Patient records and information
For the safe, efficient and legal provision of care and treatment it is important that patient records are current, accurate, complete, logical, clear, concise, legible by anyone, and easily understood.
This policy outlines our system for the using, updating and storage of patient records (notes) and associated relevant documents which are needed to ensure a safe and reliable practice.
A full dental charting detailing teeth present, current restorations and their materials, caries, mobility, missing teeth and details of any prostheses should be recorded, agreed and checked with the nurse.
Patients’ notes are stored in secure and locked filing cabinets, notes are only removed when needed and we endeavour to replace it in filing cabinet as soon as they have been updated. There is separate filing system and locked filing cabinet for older archived notes. That is notes from patients that have not been seen in the practice for over 11 years.
Our privacy and confidentiality statement is displayed prominently, given to all new patients, printed and online, their acceptance is required as part of the registration process.
Its purpose to demonstrate the importance we give to respecting the privacy of our patients and confirms our commitment to only use their data for the purposes of their care and treatment and not shared with anyone else or sold to 3rd parties.
For further information on the data protection act 1998 a copy can be found in our HR Manual which covers the rights of staff as well.
Data protection policy
In our busy practice we are continually transferring information and data, both on an internal network (LAN) and via our secure internet CRM system with dedicated server (UK based). Occasionally information is sent or transmitted to external providers, mostly referrals or lab work; therefore it is essential we are vigilant in protecting our patients’ personal information and data and reduce risk of data loss with regular back-ups.
We comply with the Data Protection Act 1998 this policy describes our procedures to ensure patients personal information is processed whilst maintaining their confidentiality and protected and not accessible to unauthorised individuals.

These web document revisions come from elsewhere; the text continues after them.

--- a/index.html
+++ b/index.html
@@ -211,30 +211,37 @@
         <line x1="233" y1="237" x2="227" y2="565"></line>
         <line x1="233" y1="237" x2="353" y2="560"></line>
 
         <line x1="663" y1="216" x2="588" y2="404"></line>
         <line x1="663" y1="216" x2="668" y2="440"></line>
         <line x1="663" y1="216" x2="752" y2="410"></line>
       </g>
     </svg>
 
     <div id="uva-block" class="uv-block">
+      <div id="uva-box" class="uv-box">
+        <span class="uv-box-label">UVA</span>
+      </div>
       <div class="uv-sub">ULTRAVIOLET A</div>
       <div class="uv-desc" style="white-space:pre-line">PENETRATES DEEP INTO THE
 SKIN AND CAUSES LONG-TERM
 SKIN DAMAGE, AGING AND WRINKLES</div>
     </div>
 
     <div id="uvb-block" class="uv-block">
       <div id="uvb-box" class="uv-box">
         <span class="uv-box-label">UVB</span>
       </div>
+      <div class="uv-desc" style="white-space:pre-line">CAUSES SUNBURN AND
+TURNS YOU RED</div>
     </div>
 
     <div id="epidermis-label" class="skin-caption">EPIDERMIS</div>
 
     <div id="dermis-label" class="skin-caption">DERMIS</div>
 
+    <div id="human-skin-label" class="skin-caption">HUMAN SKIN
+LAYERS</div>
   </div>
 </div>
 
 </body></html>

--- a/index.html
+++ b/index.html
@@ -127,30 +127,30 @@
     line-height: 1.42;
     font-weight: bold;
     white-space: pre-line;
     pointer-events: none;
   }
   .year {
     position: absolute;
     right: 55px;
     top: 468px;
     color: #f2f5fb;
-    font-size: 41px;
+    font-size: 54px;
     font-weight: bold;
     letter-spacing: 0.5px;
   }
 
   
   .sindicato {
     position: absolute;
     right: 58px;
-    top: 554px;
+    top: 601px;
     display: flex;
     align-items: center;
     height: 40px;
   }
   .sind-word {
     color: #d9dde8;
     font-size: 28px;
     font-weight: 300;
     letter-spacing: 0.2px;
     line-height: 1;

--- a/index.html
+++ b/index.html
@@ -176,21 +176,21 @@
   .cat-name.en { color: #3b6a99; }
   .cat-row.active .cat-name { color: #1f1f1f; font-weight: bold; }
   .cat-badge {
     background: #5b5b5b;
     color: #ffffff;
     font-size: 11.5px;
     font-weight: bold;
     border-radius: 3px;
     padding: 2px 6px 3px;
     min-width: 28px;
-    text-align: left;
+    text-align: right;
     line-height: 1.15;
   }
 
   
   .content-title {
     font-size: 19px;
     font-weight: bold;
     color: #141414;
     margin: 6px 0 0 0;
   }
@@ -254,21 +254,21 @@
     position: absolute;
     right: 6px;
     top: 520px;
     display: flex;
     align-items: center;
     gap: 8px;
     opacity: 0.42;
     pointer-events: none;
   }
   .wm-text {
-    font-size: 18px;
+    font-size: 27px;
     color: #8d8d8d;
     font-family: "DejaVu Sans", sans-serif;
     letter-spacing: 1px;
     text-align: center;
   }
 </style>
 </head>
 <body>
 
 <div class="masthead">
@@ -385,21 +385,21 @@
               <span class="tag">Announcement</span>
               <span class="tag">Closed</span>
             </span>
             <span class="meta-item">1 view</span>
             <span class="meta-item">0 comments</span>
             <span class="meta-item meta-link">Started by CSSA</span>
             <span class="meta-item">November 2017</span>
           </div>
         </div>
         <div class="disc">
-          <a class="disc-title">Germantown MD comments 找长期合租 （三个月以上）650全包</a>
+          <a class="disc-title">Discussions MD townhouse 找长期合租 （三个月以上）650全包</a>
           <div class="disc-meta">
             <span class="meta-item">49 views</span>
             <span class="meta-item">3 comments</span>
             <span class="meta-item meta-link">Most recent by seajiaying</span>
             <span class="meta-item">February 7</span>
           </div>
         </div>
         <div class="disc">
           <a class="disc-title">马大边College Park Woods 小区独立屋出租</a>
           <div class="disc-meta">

The practice is registered with the Information Commissionaire Officer and we aim to ensure that the recommended measures are in place in order to protect confidential information that we are holding on patients’ records both paper and electronic.
In order to provide our patients with a high standard of dental care and attention, we need to hold personal information about them. This personal data comprises:
- their past and current medical and dental condition; personal details such as age, address, telephone number, occupation and general medical practitioner
- special requirements and language or translation needs
- radiographs, clinical photographs and study models
- information about their treatment that we have provided or propose to provide and its cost
- notes of conversations/incidents that might occur for which a record needs to be kept
- records of consent to treatment
- any correspondence relating to them from other health care professionals
- statement from the laboratories
Patient data is held in the practice’s computer system and/or in a manual filing system. The information is not accessible to the public and only authorised members of staff have access to it. Our computer system has secure audit trails and we back up information routinely.
Unless otherwise required as part of your normal duties staff must never disclose any confidential information to any person. Ensure that all documents containing confidential information are either locked away or shredded where no longer required at the end of the working day or if you are due to leave your work area/chair for any length of time.
In order to dispose of paper, documents, and old day lists we normally use an office shredder however in case of a backlog and large volumes of sensitive documents we occasionally use professional data shredding services.